Press Articles
Bailout bill’s stealthy authorship potentially problematic
Publication: Medill News Service
Marjorie Korn
October 2, 2008
WASHINGTON – Throughout consideration of Treasury Secretary Henry M. Paulson’s original bailout plan, many congressmen chided regulators, including the Securities and Exchange Commission and the Federal Reserve, for allowing certain sectors of the market to run amok with little oversight and insufficient public disclosure.
Yet a number economists and public advocacy groups have similar concerns with the behind-closed-door dealings that culminated in bringing the bailout bill to the Senate.
“I don’t think having congressional aides leaking information to the press is the best way to have transparency,” remarked Bill Allison, senior fellow at the non-partisan Sunlight Foundation in Washington. He said reports emerged that staffers were forced to surrender their BlackBerrys over the weekend the bill was drafted, prior to its failure in the House of Representatives on Monday.
While a televised Senate Banking Committee meeting held last week offered little in the way of specifics, high-ranking congressmen and administration officials spent a week in closed-door meetings late into the night trying to craft a piece of passable legislation. (Rep.
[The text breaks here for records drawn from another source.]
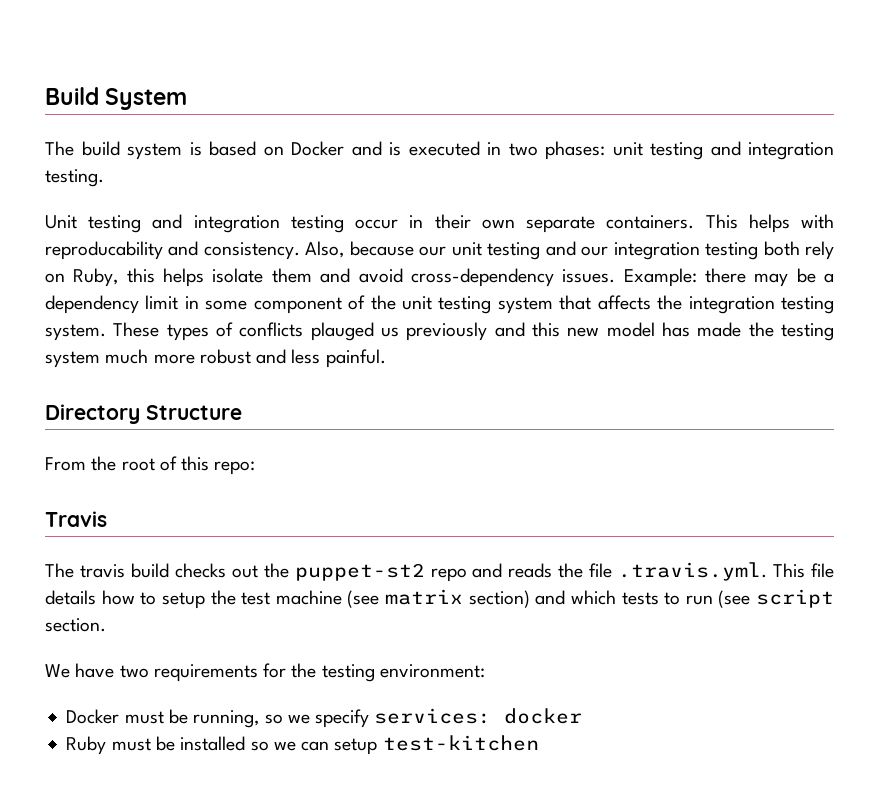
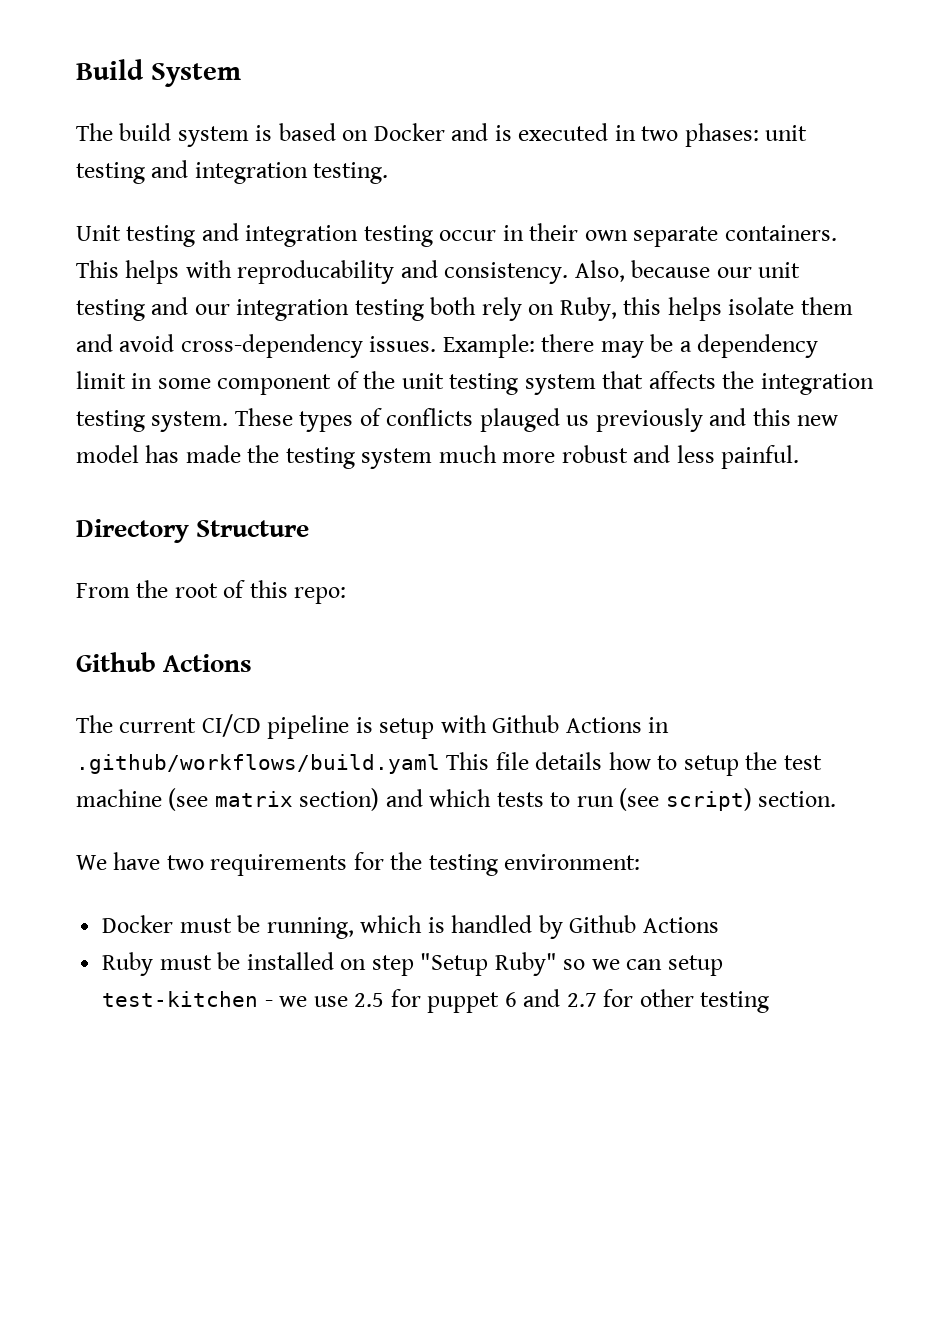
  From the root of this repo:
- Travis
- The travis build checks out the puppet-st2 repo and reads the file .travis.yml. This file details how to setup the test machine (see matrix section) and which tests to run (see script section.
+ Github Actions
+ The current CI/CD pipeline is setup with Github Actions in .github/workflows/build.yaml This file details how to setup the test machine (see matrix section) and which tests to run (see script) section.
- Docker must be running, so we specify services: docker
+ Docker must be running, which is handled by Github Actions
- Ruby must be installed so we can setup test-kitchen
+ Ruby must be installed on step "Setup Ruby" so we can setup test-kitchen - we use 2.5 for puppet 6 and 2.7 for other testing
Barney Frank, D-Mass., was conspicuously absent from chairing a House Financial Services Committee meeting Thursday, his stand-in commenting, “I think the whole world knows where he is right now.”)
The 106-page bill was ultimately posted Sunday afternoon on House Speaker Nancy Pelosi’s Web site.
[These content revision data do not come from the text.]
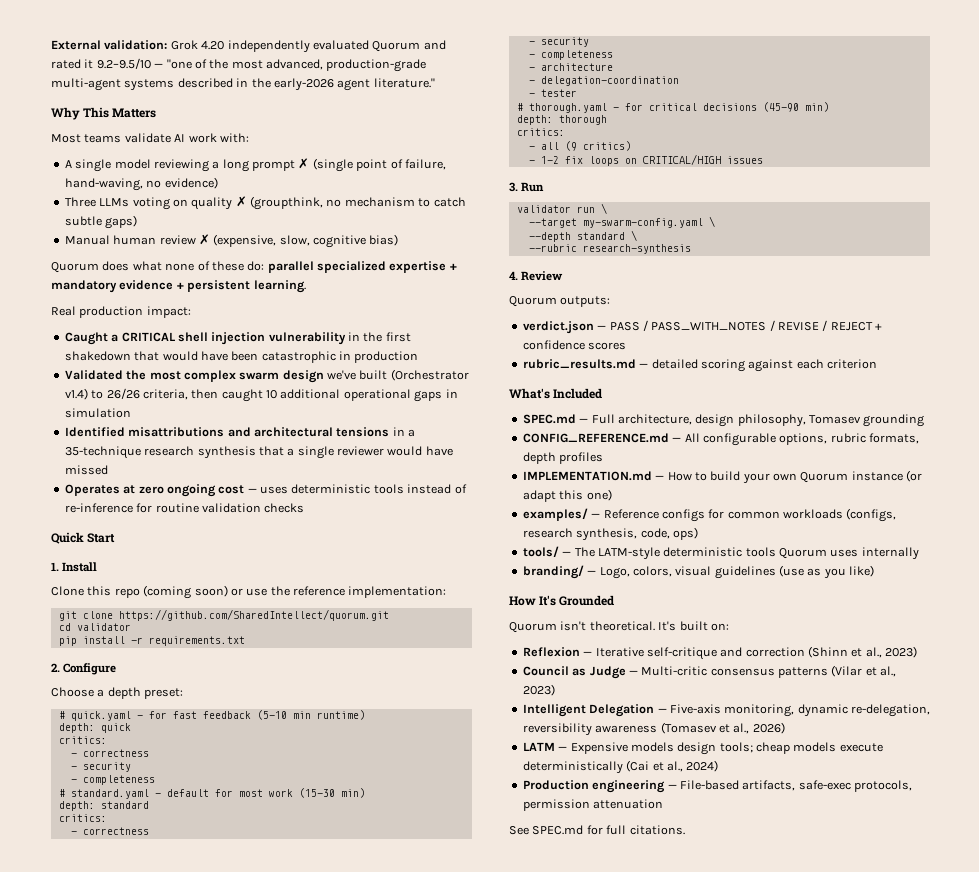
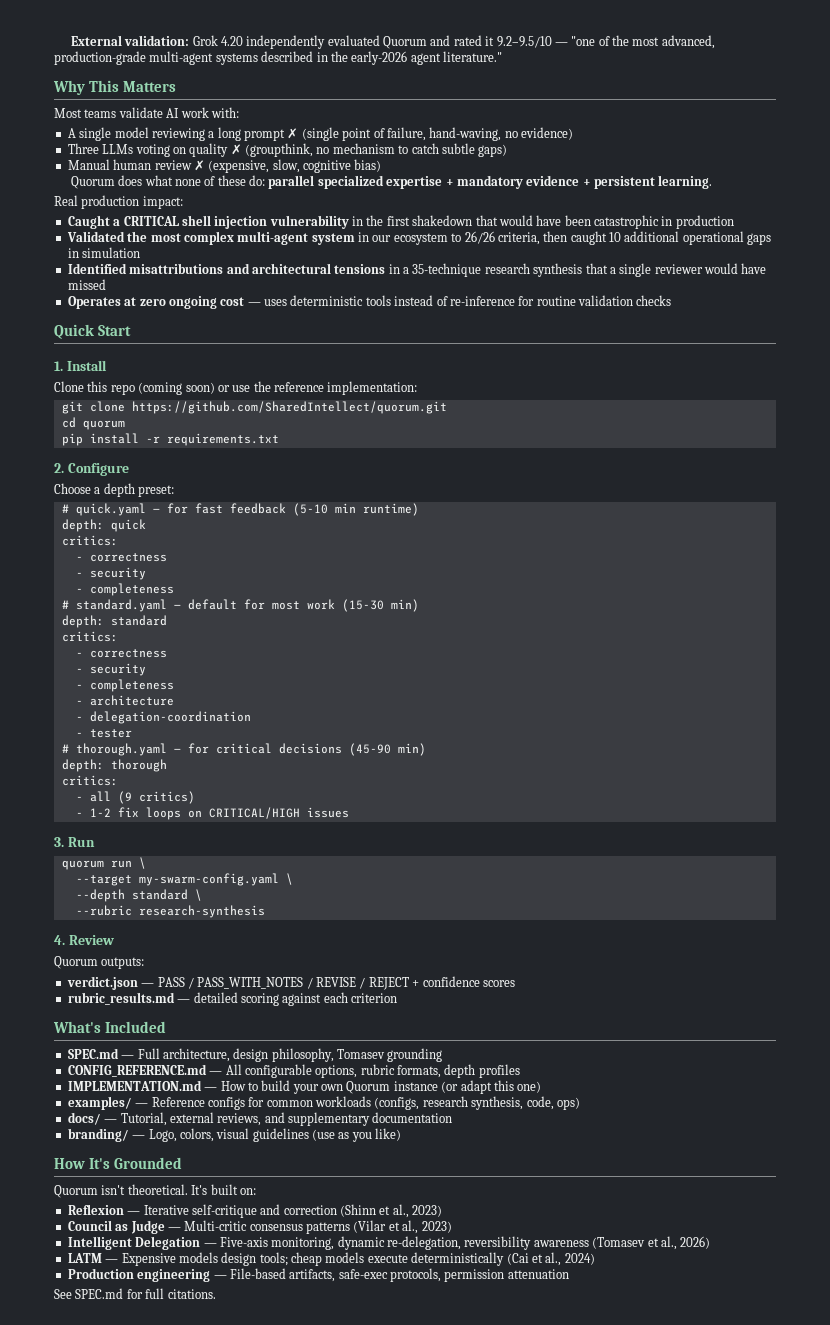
- Validated the most complex swarm design we've built (Orchestrator v1.4) to 26/26 criteria, then caught 10 additional operational gaps in simulation
+ Validated the most complex multi-agent system in our ecosystem to 26/26 criteria, then caught 10 additional operational gaps in simulation
- cd validator
+ cd quorum
- validator run \
+ quorum run \
- tools/ — The LATM-style deterministic tools Quorum uses internally
+ docs/ — Tutorial, external reviews, and supplementary documentation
“When there’s a lack of transparency in putting the thing together, the public is skeptical when told it will benefit them,” Allison maintained, calling the process a “confidence trick—if the package itself isn’t going to work, you need the psychological effect of everyone saying it is going to work.”
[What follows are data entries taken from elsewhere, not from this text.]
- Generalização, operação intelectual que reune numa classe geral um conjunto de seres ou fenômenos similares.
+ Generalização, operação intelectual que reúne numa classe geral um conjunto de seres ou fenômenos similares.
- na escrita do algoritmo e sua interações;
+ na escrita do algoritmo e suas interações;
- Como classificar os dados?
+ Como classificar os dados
But Robert McDonald, an economist at Northwestern University’s Kellogg School of Management, said some believe the speed and secrecy of the bill were more a function of bringing a degree of comfort to an emotional and volatile market. “I actually think the reason for a lack of transparency by the Treasury Department is they are afraid of spooking the markets even more than they’re already spooked,” McDonald deduced.
“The Treasury has been vague about what they’re trying to do and I suspect the reason is they’re afraid of inciting asset runs,” McDonald continued, adding, “I think they’re trying to prevent runs on money market funds, uninsured deposits in banks and people generally trying to flee the market all at once.”
In addition to the bailout plan, the Senate planned to vote on a Financial Deposit Insurance Corp. request for a temporary increase in its deposit-insurance limit from $100,000 to $250,000.
McDonald was one of 231 economists who petitioned Congress in reaction to Paulson’s original three-page proposal. The petition urged lawmakers to consider, among other things, the ambiguity in the plan giving the Treasury the green light to buy billions of dollars worth of questionable securities.
Paola Sapienza, an economist at Kellogg and co-author of the petition, said the bill’s current 451-page incarnation is an improvement on Paulson’s original proposal. But Sapienza said the lack of openness invites critics to claim it “proves how much collusion there is: that people being consulted were the Wall Street banks and Paulson comes from Goldman Sachs and that it’s basically a subsidy to large banks that will eventually cost taxpayers, small banks and the economy.”
Already some congressmen are being scrutinized for their position on the bill in light of their relationship with Wall Street. The non-profit Center for Responsive Politics calculated that House members who voted for the bailout “have received 51 percent more in campaign contributions from the finance, insurance and real estate sector in their congressional careers than those who opposed the emergency legislation.”
Though Sapienza does not necessarily adhere to that thinking, she said it would make more sense to have a transparent legislative process.
The rescue plan leaves a myriad of questions yet unanswered, including issues of recovering money for taxpayers and distributing losses, she said.
Sapienza is frustrated because alternatives offered by non-partisan economists are being ignored by Congress and the administration.